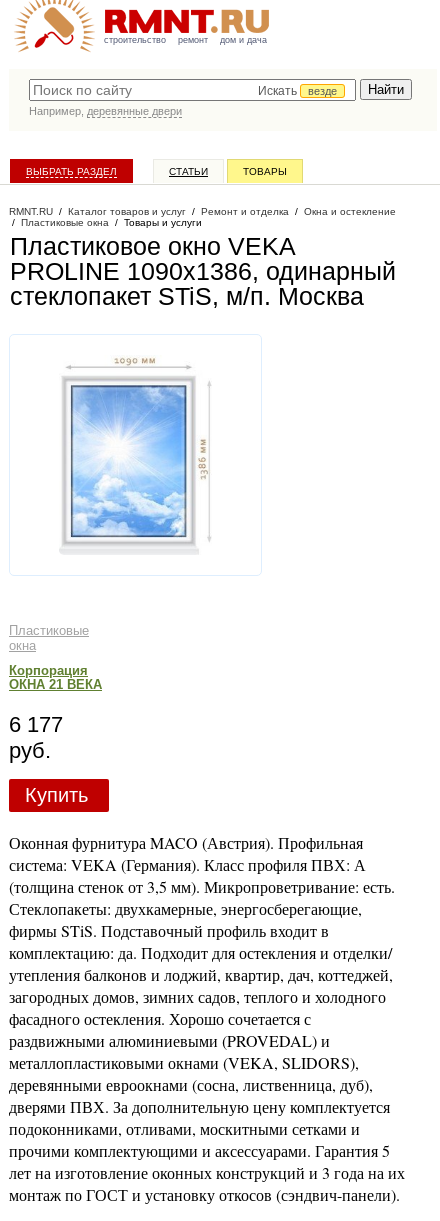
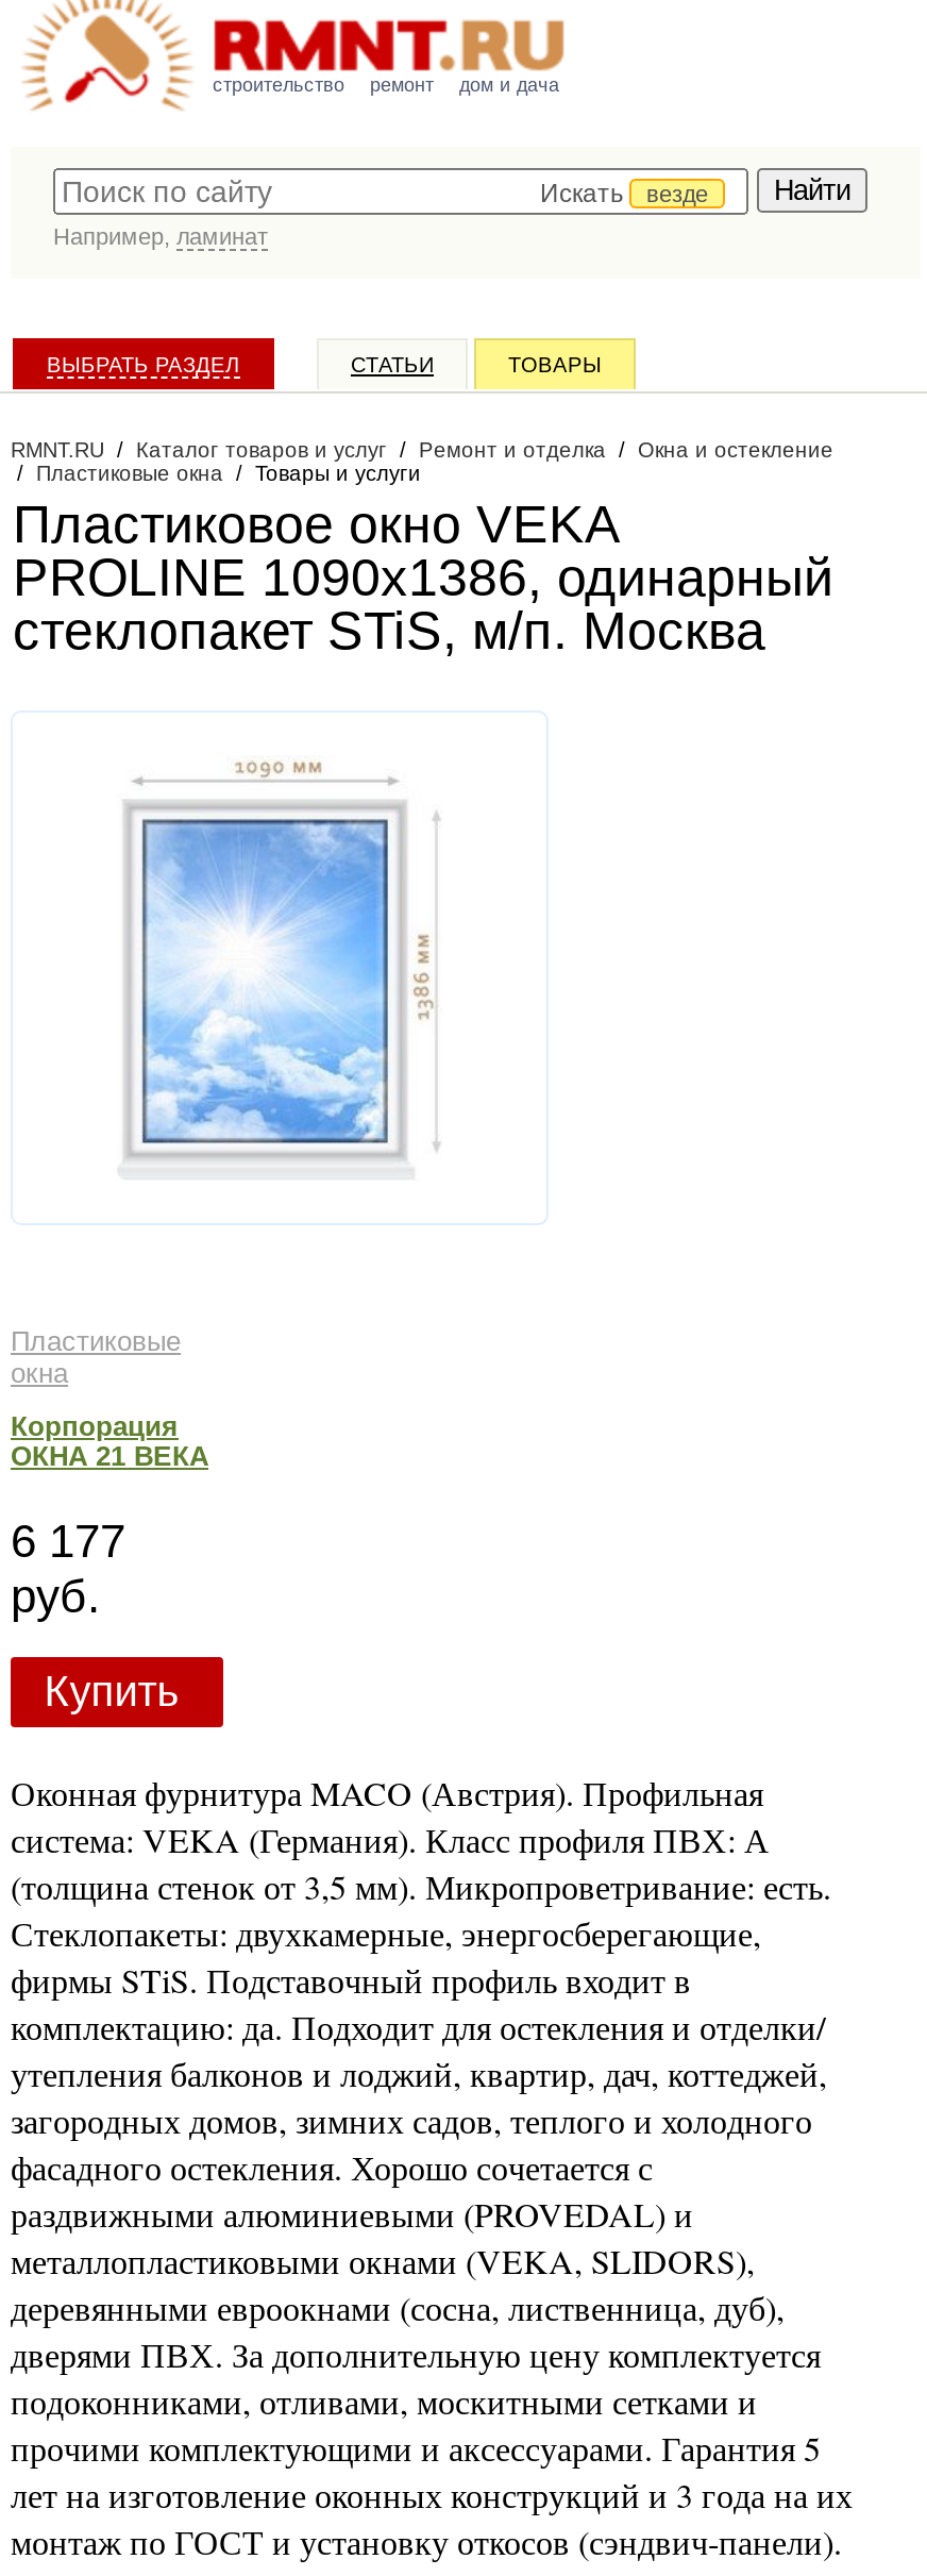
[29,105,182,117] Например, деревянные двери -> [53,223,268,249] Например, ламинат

--

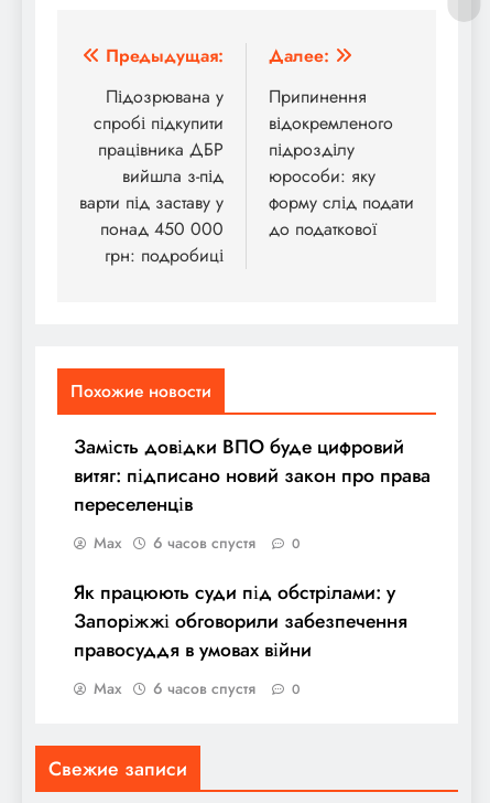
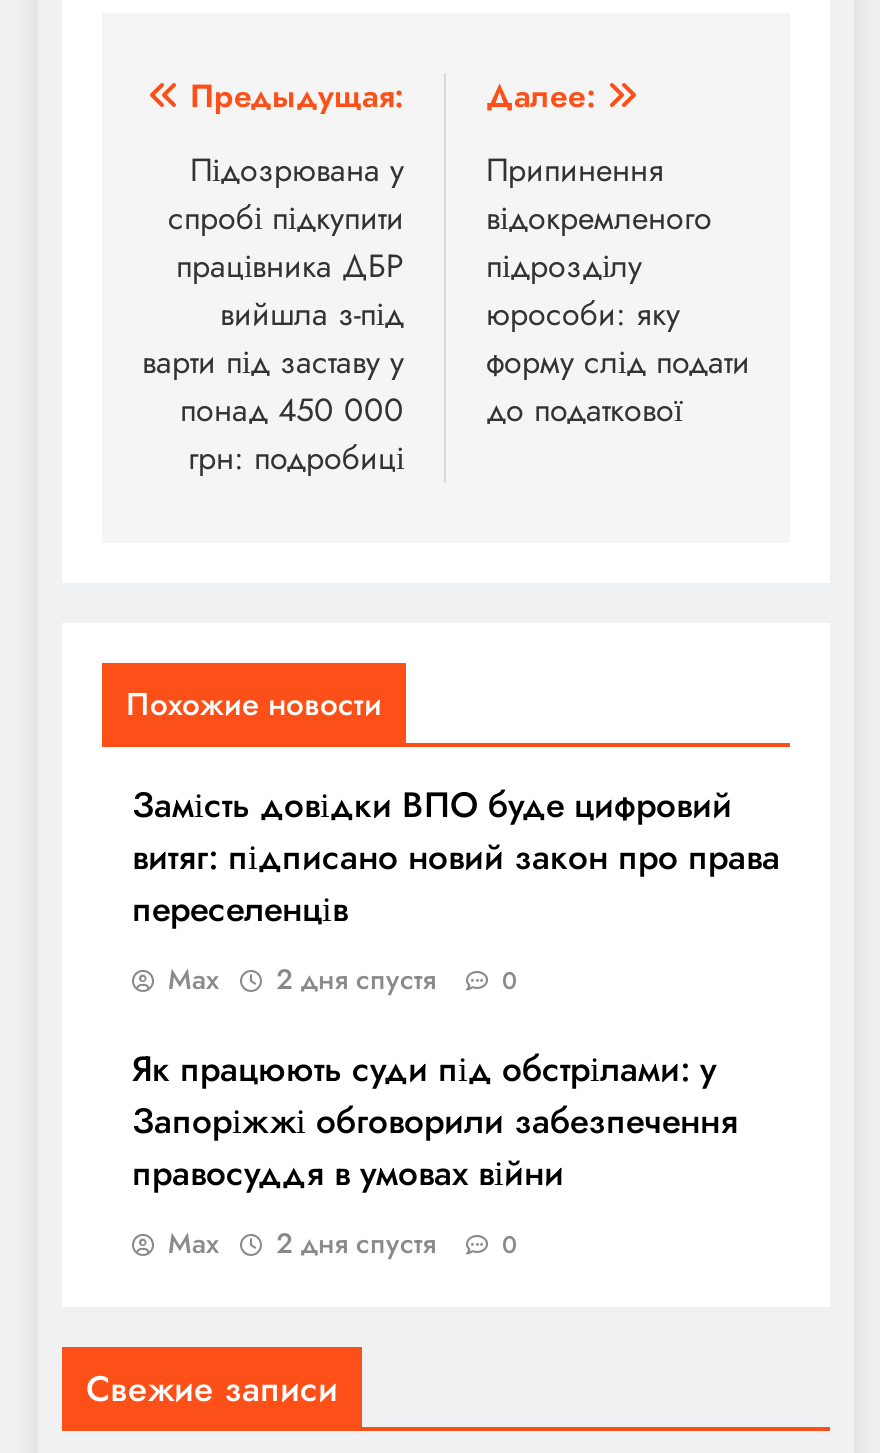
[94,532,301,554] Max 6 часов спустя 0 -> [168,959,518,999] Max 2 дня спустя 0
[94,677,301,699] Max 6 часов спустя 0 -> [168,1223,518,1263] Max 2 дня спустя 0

---

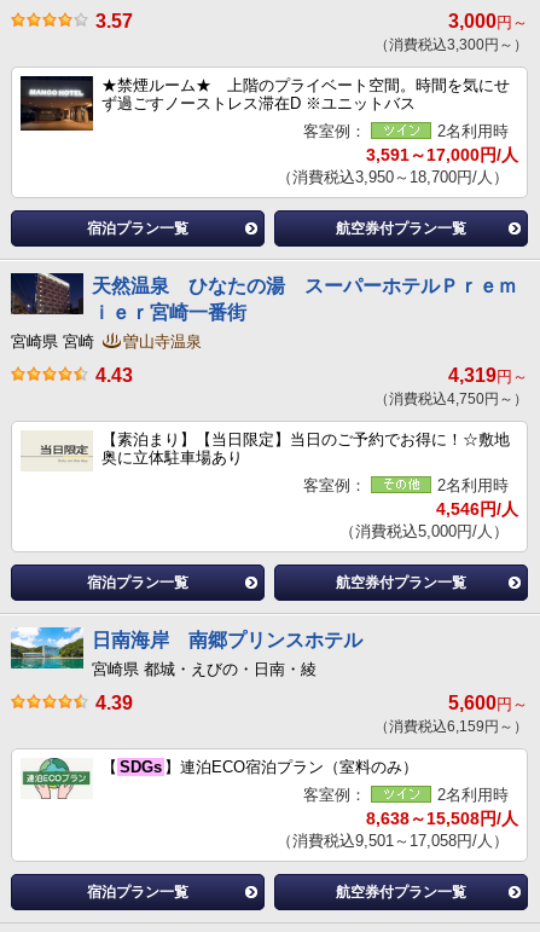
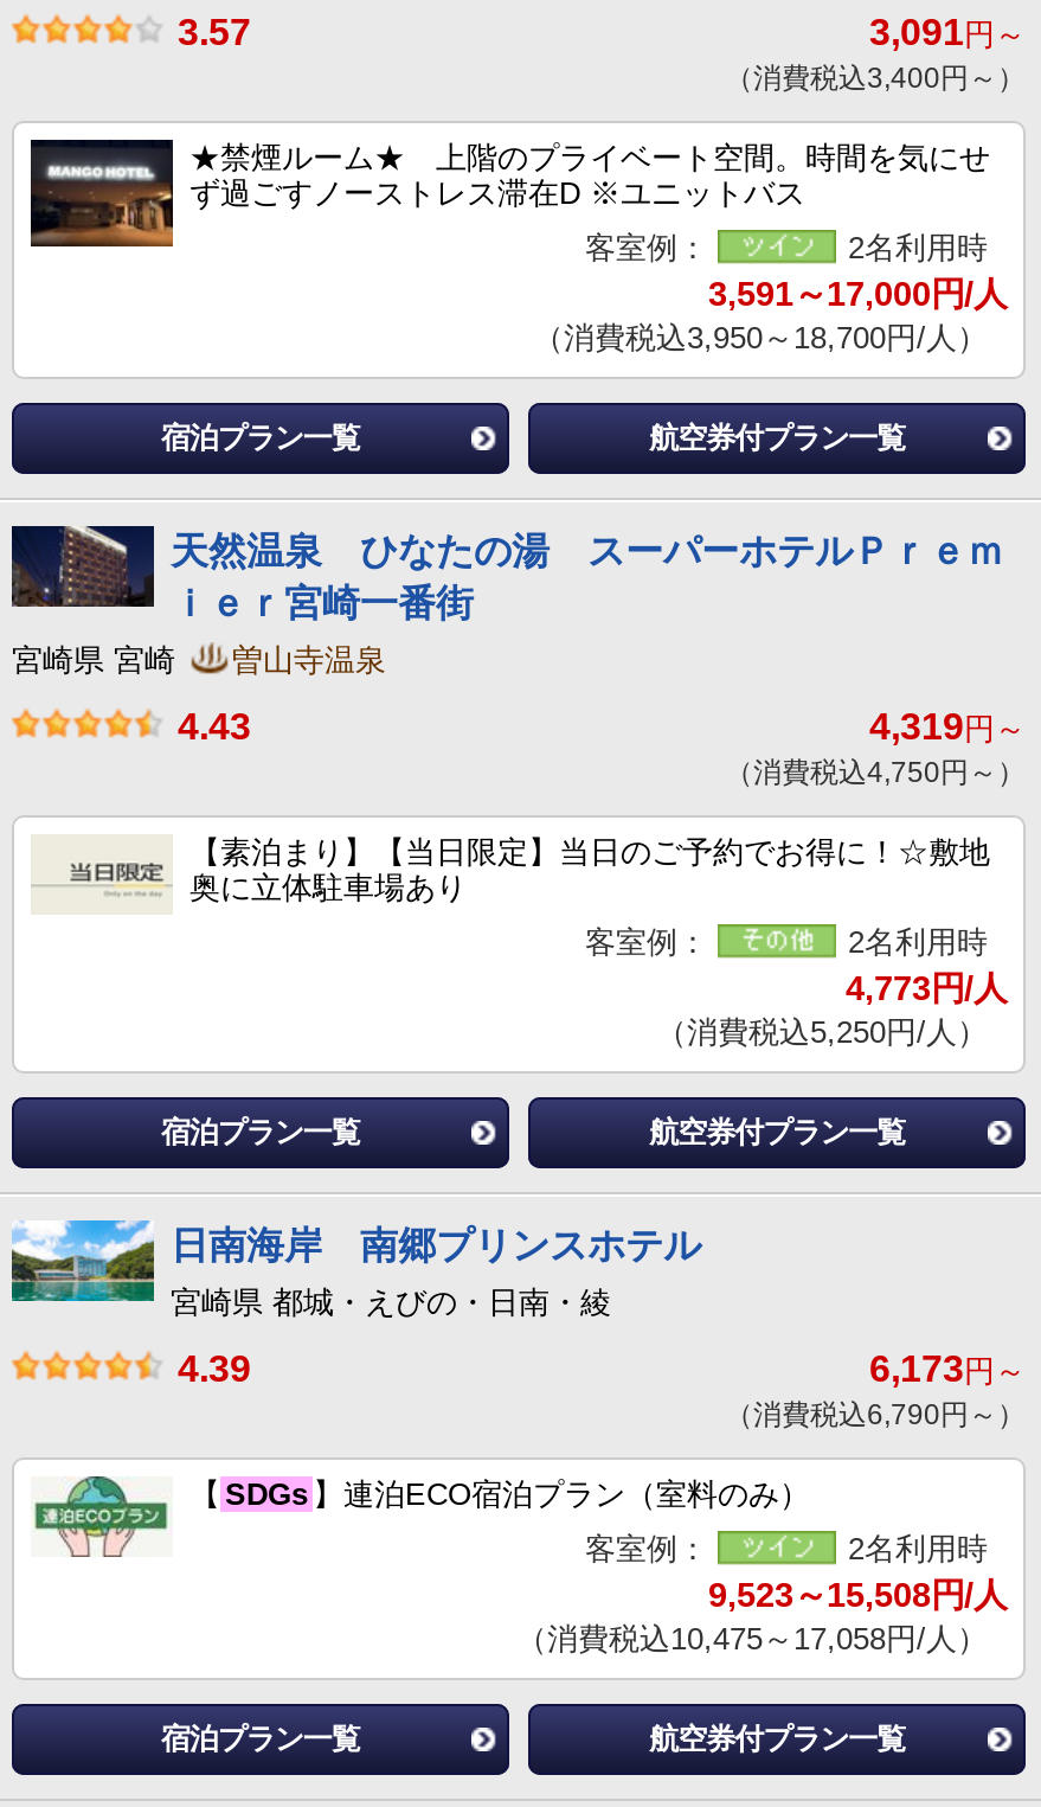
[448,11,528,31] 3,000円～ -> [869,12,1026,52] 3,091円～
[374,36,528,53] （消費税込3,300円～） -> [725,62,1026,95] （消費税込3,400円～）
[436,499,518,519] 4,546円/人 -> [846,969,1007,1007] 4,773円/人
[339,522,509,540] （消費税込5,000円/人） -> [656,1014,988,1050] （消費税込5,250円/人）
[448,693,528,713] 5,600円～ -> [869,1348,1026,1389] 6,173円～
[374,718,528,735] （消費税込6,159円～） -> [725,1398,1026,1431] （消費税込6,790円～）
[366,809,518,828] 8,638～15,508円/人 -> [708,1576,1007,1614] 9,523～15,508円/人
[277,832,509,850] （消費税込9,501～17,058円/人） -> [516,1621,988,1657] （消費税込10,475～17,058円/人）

**Exercise brief**.
In the entries above, the lines between the one holding "[366,809,518,828] 8,638～15,508円/人 ->" and the one holding "[277,832,509,850] （消費税込9,501～17,058円/人） ->", inclusive, are to be printed exactly as written, and those alone.

**Answer section**.
[366,809,518,828] 8,638～15,508円/人 -> [708,1576,1007,1614] 9,523～15,508円/人
[277,832,509,850] （消費税込9,501～17,058円/人） -> [516,1621,988,1657] （消費税込10,475～17,058円/人）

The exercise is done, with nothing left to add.